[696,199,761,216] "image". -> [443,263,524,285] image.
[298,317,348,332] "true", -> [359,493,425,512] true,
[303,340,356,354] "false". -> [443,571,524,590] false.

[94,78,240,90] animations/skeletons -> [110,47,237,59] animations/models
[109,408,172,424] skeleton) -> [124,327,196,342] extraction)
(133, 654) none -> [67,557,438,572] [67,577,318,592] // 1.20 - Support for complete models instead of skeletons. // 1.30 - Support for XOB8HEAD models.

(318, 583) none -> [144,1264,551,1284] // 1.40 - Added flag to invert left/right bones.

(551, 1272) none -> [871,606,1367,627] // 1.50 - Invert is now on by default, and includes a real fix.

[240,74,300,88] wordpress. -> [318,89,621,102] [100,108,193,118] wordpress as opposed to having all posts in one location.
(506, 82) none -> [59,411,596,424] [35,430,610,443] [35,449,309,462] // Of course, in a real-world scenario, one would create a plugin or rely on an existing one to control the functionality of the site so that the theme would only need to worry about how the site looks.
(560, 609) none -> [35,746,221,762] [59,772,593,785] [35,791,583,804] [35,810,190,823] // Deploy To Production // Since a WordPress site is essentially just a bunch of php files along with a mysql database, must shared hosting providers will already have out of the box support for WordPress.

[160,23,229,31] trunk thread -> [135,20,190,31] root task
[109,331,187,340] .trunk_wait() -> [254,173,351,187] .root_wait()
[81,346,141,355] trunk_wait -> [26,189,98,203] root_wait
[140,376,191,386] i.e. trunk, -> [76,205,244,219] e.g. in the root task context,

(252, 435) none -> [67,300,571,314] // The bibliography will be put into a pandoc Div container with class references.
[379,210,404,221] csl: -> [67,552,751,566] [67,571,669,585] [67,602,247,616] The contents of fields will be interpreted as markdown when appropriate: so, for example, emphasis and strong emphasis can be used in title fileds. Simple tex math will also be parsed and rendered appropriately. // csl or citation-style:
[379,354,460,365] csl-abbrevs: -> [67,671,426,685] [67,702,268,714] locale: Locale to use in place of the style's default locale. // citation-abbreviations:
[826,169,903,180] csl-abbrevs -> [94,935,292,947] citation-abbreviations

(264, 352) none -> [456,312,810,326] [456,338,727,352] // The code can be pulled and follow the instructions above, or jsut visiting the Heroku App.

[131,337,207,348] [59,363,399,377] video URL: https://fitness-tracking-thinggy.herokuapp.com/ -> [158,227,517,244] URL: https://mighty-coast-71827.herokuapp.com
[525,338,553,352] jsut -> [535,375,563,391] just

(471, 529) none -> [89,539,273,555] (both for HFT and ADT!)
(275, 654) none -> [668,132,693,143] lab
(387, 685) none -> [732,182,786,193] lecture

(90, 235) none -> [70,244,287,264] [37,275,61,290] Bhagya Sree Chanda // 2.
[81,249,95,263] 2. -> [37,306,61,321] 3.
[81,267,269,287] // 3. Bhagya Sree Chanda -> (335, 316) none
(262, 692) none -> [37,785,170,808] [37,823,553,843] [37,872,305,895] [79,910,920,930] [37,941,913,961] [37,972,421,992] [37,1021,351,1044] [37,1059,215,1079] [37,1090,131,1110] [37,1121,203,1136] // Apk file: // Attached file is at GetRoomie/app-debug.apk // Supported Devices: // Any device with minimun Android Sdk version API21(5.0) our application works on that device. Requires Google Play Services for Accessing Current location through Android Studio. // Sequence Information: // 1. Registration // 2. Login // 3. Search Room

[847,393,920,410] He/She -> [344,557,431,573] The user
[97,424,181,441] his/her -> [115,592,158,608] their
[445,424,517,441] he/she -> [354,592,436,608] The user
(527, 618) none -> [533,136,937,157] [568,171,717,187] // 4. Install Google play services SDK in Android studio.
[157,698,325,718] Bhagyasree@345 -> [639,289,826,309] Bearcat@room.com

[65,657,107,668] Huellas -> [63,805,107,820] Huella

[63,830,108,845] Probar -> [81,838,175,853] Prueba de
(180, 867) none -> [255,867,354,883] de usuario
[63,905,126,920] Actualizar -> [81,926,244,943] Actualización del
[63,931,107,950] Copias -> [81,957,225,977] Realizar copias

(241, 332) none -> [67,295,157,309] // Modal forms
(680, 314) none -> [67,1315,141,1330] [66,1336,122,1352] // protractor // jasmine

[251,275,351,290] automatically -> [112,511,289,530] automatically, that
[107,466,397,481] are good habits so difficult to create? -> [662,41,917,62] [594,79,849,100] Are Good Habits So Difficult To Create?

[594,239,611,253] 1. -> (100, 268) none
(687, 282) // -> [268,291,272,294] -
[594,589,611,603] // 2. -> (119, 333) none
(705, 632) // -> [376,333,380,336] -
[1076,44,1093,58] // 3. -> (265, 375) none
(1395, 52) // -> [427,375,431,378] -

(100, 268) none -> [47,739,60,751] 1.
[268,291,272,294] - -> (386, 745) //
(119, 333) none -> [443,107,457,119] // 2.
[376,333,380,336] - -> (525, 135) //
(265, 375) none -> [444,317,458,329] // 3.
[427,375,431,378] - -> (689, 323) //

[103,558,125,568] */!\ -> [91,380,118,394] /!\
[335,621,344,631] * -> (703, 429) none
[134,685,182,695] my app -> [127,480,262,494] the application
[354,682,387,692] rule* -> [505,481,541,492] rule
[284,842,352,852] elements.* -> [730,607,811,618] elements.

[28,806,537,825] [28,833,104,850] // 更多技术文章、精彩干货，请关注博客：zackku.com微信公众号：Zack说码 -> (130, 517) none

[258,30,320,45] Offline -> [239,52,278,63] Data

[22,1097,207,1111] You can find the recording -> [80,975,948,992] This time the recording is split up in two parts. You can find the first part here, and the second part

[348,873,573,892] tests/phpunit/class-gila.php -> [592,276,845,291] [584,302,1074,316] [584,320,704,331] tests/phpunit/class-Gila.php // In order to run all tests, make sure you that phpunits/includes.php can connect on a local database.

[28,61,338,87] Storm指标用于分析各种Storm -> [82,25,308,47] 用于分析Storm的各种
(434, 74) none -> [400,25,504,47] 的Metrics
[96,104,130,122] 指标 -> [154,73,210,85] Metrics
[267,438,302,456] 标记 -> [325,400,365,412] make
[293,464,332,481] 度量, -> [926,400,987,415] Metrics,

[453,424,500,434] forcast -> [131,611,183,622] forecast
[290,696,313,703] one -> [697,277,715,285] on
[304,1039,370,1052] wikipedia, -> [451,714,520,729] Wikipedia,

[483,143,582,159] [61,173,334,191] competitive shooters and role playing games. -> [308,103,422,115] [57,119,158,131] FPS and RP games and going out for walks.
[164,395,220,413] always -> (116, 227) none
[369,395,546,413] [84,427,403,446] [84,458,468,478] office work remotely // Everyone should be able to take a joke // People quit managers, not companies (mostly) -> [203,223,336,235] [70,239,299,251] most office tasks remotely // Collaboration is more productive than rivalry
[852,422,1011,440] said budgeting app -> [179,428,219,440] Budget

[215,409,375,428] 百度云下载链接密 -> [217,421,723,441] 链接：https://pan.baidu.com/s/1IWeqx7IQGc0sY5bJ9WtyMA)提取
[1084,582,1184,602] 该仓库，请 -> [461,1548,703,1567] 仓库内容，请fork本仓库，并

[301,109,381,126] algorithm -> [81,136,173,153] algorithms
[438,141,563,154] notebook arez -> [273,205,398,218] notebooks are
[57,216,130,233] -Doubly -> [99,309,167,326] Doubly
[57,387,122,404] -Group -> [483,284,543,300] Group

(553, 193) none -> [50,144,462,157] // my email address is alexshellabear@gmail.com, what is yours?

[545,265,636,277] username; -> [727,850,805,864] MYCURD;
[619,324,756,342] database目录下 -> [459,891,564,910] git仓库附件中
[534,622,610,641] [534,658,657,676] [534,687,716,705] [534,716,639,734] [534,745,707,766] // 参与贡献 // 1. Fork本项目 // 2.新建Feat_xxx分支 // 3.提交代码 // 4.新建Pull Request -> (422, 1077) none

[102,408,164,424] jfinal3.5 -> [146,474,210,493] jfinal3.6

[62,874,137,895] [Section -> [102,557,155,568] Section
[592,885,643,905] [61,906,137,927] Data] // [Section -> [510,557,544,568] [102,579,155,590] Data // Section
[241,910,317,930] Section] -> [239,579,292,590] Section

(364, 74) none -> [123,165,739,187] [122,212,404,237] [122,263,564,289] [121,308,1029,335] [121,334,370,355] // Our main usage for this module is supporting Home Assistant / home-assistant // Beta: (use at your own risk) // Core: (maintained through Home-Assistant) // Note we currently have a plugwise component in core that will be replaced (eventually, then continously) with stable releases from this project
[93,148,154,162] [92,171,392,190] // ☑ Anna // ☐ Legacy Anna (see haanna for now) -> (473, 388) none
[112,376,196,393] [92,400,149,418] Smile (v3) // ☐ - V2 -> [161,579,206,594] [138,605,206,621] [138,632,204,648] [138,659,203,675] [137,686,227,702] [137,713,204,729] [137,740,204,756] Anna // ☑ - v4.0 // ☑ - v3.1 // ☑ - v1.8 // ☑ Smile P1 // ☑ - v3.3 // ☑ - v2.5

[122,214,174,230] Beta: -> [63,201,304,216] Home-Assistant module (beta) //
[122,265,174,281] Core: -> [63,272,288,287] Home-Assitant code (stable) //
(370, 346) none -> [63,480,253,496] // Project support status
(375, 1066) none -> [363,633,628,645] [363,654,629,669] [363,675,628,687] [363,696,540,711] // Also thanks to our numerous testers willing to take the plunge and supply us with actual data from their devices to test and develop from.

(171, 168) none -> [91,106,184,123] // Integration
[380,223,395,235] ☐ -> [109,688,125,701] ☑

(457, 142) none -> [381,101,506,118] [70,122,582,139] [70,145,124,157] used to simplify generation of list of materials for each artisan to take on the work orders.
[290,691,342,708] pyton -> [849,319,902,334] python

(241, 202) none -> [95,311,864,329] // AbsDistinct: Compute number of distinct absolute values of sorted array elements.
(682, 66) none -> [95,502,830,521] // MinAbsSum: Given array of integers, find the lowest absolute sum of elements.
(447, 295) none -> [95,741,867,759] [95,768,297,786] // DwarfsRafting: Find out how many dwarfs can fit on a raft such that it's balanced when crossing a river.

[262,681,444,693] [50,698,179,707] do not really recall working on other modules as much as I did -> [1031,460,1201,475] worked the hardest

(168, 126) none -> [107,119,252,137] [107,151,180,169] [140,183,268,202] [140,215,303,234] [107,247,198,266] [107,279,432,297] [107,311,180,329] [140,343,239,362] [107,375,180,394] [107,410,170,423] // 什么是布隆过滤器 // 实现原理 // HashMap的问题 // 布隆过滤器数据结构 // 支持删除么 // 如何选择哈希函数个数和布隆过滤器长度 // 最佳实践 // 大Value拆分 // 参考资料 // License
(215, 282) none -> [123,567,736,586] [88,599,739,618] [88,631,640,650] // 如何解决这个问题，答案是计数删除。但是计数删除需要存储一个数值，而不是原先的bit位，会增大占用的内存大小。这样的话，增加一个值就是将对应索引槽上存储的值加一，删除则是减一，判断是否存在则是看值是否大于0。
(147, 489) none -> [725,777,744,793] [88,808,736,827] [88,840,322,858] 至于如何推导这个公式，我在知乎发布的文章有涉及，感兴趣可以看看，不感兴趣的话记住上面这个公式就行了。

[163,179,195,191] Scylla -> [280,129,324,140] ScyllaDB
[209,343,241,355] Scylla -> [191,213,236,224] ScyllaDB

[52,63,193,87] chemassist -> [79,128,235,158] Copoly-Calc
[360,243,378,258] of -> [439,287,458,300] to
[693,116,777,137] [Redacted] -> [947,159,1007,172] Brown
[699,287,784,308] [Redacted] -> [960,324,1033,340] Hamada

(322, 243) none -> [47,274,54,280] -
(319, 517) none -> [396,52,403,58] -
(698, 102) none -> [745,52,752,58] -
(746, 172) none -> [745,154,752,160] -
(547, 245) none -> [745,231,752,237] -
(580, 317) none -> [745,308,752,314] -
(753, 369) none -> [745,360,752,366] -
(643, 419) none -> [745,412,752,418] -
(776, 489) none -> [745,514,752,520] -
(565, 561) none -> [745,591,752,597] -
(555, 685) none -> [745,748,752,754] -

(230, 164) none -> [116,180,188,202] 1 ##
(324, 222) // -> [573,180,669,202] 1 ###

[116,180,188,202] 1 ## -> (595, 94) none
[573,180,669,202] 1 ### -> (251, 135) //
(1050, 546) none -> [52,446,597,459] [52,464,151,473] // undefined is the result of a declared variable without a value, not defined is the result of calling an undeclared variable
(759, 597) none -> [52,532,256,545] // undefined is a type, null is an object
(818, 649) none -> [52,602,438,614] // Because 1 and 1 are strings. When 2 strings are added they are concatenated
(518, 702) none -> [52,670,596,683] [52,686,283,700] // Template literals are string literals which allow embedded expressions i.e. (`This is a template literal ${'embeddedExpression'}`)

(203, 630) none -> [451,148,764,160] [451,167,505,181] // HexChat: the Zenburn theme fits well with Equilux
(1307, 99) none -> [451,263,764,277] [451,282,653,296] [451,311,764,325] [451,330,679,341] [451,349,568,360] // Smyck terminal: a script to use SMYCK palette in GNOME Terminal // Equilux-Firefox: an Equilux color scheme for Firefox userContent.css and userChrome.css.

________________________

◆ AIM OF THE EXERCISE ◆
Reply with one number only: the count of lines in the entries that contain "https".

◆ REPLY ◆
2